Saved data entries
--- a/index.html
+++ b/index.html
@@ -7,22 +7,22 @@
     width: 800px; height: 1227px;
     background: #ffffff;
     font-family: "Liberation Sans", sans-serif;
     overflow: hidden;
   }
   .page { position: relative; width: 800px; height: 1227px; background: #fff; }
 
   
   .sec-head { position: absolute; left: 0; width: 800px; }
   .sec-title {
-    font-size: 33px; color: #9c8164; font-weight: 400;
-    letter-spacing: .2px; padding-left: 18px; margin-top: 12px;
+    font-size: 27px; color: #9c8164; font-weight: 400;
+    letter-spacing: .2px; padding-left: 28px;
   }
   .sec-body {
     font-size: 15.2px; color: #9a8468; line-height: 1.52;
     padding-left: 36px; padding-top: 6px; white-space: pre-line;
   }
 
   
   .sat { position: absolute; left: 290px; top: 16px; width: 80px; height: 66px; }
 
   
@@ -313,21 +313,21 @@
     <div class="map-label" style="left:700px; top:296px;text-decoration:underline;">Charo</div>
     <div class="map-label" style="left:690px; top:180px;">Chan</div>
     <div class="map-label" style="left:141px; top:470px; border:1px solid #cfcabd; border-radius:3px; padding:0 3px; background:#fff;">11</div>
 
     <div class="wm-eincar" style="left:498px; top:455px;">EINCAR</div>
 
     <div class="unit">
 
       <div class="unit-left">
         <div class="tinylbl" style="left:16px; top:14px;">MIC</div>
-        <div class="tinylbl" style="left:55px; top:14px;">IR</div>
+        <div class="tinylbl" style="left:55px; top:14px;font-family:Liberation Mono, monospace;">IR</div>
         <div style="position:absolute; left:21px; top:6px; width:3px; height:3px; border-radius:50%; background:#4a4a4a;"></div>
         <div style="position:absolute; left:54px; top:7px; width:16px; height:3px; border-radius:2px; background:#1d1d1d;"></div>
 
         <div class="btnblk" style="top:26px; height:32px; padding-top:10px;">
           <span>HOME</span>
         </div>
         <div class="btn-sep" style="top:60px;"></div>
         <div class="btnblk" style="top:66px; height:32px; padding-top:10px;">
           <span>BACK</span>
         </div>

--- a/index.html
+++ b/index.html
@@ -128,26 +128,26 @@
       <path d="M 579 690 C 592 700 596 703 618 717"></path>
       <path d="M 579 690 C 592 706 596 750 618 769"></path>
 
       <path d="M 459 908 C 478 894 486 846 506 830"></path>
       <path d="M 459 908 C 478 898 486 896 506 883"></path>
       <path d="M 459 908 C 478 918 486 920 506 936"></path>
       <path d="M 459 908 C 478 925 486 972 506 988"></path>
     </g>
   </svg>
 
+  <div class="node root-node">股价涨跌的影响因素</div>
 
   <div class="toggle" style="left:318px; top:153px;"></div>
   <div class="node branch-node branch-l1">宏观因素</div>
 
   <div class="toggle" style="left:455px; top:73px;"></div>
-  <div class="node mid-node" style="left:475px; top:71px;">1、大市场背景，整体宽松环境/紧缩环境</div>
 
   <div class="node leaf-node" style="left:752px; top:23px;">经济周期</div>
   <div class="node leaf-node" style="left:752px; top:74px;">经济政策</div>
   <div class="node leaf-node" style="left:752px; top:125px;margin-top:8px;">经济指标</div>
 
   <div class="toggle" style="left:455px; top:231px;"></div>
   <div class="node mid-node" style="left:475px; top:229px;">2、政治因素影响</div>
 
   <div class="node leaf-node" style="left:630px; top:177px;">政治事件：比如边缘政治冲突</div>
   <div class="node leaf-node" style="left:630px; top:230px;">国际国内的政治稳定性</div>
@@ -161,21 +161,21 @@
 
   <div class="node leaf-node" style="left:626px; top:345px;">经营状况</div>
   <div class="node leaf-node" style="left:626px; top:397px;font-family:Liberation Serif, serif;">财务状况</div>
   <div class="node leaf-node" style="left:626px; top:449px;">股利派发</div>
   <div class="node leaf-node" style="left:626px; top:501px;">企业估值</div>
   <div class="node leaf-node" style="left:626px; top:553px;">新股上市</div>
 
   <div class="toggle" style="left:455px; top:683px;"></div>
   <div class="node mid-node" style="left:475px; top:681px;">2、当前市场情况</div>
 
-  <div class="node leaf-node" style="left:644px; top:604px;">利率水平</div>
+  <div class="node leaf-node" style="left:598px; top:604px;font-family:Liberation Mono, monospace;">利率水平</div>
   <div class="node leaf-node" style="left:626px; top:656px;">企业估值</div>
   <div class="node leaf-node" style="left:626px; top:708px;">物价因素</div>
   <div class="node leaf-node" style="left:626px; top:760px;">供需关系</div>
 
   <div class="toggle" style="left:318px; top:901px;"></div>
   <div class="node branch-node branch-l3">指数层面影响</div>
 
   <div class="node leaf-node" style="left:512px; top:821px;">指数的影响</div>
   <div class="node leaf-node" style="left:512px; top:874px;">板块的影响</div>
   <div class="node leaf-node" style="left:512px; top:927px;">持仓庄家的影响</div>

#### What to produce:
Filter the entries by the string "toggle" and copy each matching line.

#### Response to the task:
   <div class="toggle" style="left:318px; top:153px;"></div>
   <div class="toggle" style="left:455px; top:73px;"></div>
   <div class="toggle" style="left:455px; top:231px;"></div>
   <div class="toggle" style="left:455px; top:683px;"></div>
   <div class="toggle" style="left:318px; top:901px;"></div>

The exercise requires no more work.